ASSIGNED TASK ▸ Some lines below hold "justify". Pick them out and copy them.

RECORDS PROVIDED ▸
+ + +
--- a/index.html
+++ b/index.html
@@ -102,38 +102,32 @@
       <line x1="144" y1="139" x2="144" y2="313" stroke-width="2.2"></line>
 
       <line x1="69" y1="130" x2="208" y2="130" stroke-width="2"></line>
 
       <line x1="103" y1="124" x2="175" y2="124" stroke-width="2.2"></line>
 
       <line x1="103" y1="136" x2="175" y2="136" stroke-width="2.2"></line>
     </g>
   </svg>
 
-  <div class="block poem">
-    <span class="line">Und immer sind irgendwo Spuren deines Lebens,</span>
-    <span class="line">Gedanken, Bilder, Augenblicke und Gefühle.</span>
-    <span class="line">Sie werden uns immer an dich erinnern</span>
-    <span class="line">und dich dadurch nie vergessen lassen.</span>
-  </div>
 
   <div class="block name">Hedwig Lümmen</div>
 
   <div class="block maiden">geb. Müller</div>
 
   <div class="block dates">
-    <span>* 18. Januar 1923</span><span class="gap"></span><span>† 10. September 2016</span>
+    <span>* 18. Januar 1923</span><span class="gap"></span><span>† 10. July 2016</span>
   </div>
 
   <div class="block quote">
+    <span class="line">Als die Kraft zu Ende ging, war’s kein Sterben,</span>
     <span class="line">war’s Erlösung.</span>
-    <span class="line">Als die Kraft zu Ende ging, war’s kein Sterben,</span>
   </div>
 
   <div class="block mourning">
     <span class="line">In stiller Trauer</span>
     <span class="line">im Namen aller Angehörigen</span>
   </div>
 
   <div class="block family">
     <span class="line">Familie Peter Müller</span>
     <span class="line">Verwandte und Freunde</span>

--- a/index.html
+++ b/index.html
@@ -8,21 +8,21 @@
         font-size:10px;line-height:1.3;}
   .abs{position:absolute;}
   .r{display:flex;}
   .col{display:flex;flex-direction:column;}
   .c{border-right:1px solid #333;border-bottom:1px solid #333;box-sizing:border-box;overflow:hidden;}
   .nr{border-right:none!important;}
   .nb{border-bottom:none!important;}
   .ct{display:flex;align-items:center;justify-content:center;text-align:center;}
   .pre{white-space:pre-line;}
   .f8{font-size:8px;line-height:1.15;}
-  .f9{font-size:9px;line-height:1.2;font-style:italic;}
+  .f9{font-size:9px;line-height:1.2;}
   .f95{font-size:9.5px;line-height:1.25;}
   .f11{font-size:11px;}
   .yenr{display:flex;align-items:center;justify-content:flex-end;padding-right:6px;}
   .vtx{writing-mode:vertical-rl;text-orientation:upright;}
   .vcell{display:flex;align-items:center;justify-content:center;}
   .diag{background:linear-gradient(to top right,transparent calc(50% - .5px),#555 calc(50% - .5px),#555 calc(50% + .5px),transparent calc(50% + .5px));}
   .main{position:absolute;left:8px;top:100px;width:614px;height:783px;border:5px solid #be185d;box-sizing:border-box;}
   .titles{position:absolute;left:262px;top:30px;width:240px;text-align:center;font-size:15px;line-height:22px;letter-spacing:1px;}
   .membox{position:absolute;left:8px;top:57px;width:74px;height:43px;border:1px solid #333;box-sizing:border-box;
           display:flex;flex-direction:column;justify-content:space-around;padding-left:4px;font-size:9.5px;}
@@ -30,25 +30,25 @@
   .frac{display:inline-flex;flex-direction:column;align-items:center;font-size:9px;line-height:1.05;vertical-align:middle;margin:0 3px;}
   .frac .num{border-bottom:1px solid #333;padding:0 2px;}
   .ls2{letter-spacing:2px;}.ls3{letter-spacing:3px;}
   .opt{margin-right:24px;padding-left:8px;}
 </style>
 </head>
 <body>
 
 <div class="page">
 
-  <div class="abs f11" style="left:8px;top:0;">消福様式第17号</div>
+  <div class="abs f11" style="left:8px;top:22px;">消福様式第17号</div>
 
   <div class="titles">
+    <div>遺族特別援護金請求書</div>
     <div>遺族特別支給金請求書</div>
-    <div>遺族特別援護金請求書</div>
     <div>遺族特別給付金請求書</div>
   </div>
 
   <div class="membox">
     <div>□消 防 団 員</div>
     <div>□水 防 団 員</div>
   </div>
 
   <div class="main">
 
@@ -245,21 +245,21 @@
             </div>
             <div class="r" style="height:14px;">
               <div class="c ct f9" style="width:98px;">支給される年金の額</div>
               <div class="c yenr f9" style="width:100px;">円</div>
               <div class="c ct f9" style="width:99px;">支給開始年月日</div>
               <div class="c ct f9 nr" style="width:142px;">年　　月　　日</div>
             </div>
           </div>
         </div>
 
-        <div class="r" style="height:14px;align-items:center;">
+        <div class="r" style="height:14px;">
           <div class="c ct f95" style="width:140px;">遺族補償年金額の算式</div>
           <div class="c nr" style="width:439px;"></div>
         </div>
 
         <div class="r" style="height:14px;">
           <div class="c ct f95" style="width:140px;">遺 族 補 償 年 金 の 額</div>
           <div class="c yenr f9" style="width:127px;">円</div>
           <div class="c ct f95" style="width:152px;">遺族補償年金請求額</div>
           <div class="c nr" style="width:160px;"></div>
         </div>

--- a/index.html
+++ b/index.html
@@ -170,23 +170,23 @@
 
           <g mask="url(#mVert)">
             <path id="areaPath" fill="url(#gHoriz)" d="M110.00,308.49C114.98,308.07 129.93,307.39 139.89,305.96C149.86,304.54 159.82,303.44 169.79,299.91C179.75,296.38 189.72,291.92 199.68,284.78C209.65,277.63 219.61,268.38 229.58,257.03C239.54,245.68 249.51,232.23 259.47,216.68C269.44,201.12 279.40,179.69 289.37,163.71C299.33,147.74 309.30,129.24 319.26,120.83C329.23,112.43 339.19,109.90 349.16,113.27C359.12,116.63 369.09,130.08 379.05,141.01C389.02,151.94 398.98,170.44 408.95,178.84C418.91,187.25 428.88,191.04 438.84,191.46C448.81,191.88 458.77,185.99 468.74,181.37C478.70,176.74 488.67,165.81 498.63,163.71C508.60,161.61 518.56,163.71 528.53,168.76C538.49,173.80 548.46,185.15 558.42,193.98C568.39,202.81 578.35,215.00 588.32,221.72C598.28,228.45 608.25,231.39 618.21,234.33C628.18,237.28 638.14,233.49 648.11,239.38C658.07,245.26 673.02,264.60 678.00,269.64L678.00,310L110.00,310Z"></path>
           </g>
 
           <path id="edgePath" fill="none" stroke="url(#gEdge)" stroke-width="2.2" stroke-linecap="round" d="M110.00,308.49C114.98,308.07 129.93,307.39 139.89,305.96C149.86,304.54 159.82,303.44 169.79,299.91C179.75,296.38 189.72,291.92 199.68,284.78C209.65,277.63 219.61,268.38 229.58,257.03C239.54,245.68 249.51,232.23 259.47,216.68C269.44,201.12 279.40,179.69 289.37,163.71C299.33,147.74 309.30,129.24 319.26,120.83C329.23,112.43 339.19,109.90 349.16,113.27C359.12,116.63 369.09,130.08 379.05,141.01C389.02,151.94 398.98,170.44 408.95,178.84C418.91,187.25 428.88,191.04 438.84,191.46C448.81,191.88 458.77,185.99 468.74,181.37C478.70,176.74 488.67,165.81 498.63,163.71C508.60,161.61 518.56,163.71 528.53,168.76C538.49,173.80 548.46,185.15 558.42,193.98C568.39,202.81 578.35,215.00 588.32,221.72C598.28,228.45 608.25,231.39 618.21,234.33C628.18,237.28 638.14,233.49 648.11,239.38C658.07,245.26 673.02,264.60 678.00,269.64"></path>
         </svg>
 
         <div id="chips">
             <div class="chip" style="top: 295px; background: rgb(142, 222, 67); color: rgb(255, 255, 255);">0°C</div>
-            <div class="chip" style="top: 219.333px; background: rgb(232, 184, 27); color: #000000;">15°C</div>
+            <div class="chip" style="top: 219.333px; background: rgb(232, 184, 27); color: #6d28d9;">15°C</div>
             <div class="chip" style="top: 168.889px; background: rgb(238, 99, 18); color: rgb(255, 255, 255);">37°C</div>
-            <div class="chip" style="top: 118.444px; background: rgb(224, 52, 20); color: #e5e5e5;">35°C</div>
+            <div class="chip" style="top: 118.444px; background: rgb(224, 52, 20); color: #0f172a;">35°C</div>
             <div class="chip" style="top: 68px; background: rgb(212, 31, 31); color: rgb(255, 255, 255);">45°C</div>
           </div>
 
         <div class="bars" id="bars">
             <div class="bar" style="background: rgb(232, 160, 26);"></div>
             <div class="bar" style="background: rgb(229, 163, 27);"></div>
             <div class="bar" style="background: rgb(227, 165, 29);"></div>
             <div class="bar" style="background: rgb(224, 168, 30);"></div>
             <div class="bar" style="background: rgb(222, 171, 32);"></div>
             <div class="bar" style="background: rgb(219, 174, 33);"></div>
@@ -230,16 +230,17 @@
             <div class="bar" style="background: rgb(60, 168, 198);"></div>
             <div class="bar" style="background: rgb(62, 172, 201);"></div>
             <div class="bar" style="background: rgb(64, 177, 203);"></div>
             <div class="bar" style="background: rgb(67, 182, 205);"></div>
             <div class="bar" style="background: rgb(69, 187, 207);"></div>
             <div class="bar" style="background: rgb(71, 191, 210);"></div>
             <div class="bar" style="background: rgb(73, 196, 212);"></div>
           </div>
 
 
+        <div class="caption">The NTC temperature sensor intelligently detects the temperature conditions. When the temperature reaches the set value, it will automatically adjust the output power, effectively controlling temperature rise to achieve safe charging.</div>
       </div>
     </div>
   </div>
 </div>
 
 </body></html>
+ + +
SOLVED EXERCISE ▸
   .ct{display:flex;align-items:center;justify-content:center;text-align:center;}
   .yenr{display:flex;align-items:center;justify-content:flex-end;padding-right:6px;}
   .vcell{display:flex;align-items:center;justify-content:center;}
           display:flex;flex-direction:column;justify-content:space-around;padding-left:4px;font-size:9.5px;}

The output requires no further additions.